It was the Romanian authorities who ordered curfew at Pungesti and supported (and instigated) the police intimidation carried out there. They are the ones who condoned the brutality, the beatings of children and the elderly with batons and truncheons. They are the ones who forbade colinde at Christmas, along with any gatherings comprising of more than 2 people. They are the ones who allowed the questioning of anyone trying to leave their homes and they are also the ones who caused children to be so traumatised by the threatening presence of jandarmi that bed-wetting became the 'norm' and the schools were archi-empty.
Pff! With that said, where did it all begin?
(Photo source) Chevron began drilling its first exploration well in Pungesti in May 2013, suspending work twice that same year due to mass protests from local residents who, at one point, formed a human chain to block Chevron's access to the drilling site. Hundreds of villagers blocked roads to halt vehicles carrying workforce intent on drilling.

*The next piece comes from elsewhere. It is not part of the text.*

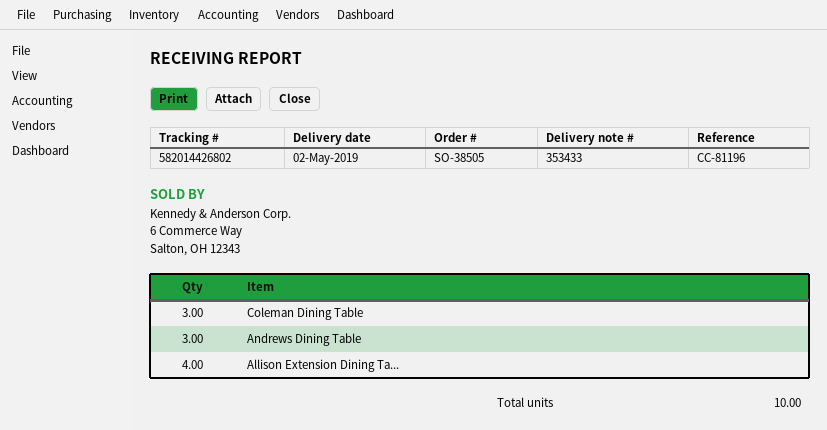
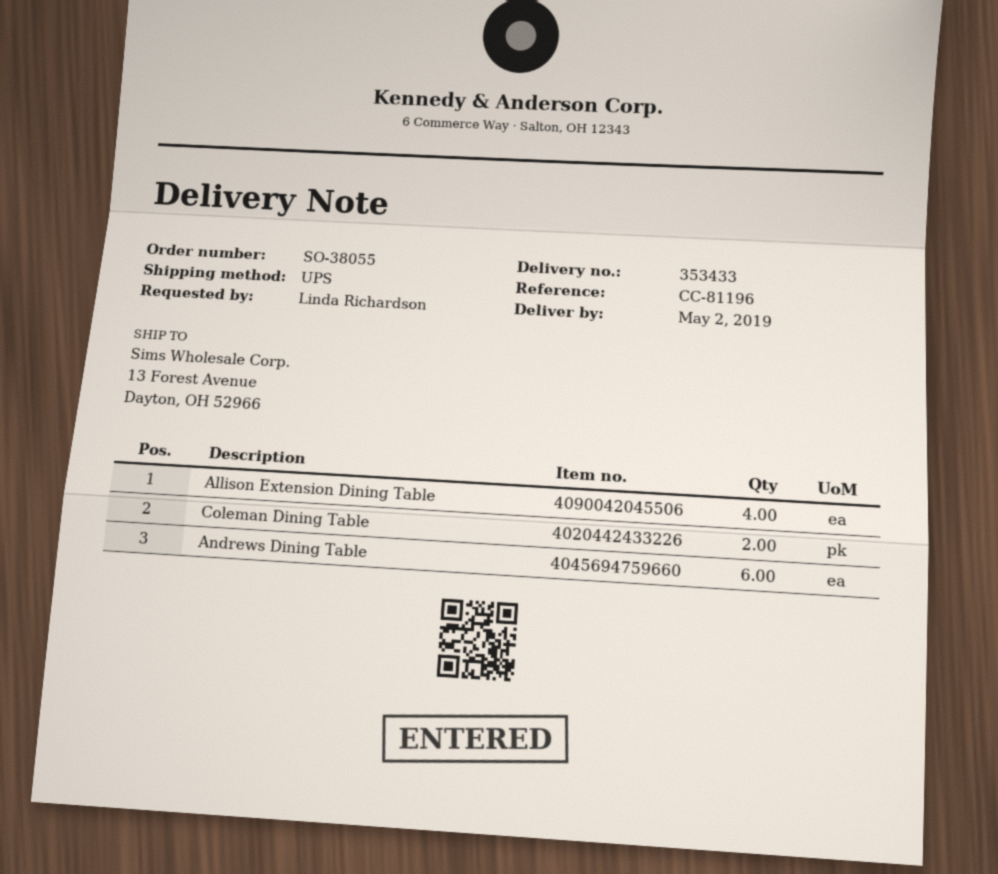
order number: SO-38505 -> SO-38055
Coleman Dining Table: 3 -> 2
Andrews Dining Table: 3 -> 6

The convoy was forced to turn back as protesters, some in horse-drawn carts, called for the US energy giant to "go home", AFP reported at the time. Huge solidarity rallies also took place in Bucharest.
Demands for PM Ponta to resign were just as enormous. The crowds (not only in Pungesti) accused him of going back on his pledge to block shale gas drilling made before he took power by granting Chevron exploration permits. Romania’s government sold Chevron the rights to frack the shale beneath more than a million acres of land and since July 2013, permits allowed them to prospect three villages in Eastern Romania - Paltinis (Bacesti), Popeni (Gagesti) and Silistea (Pungesti), as well as for shale gas exploration on the Black Sea coast. See more HERE for a chronology of Vaslui's County Council's approvals, decisions, authorisations, etc. Jeez...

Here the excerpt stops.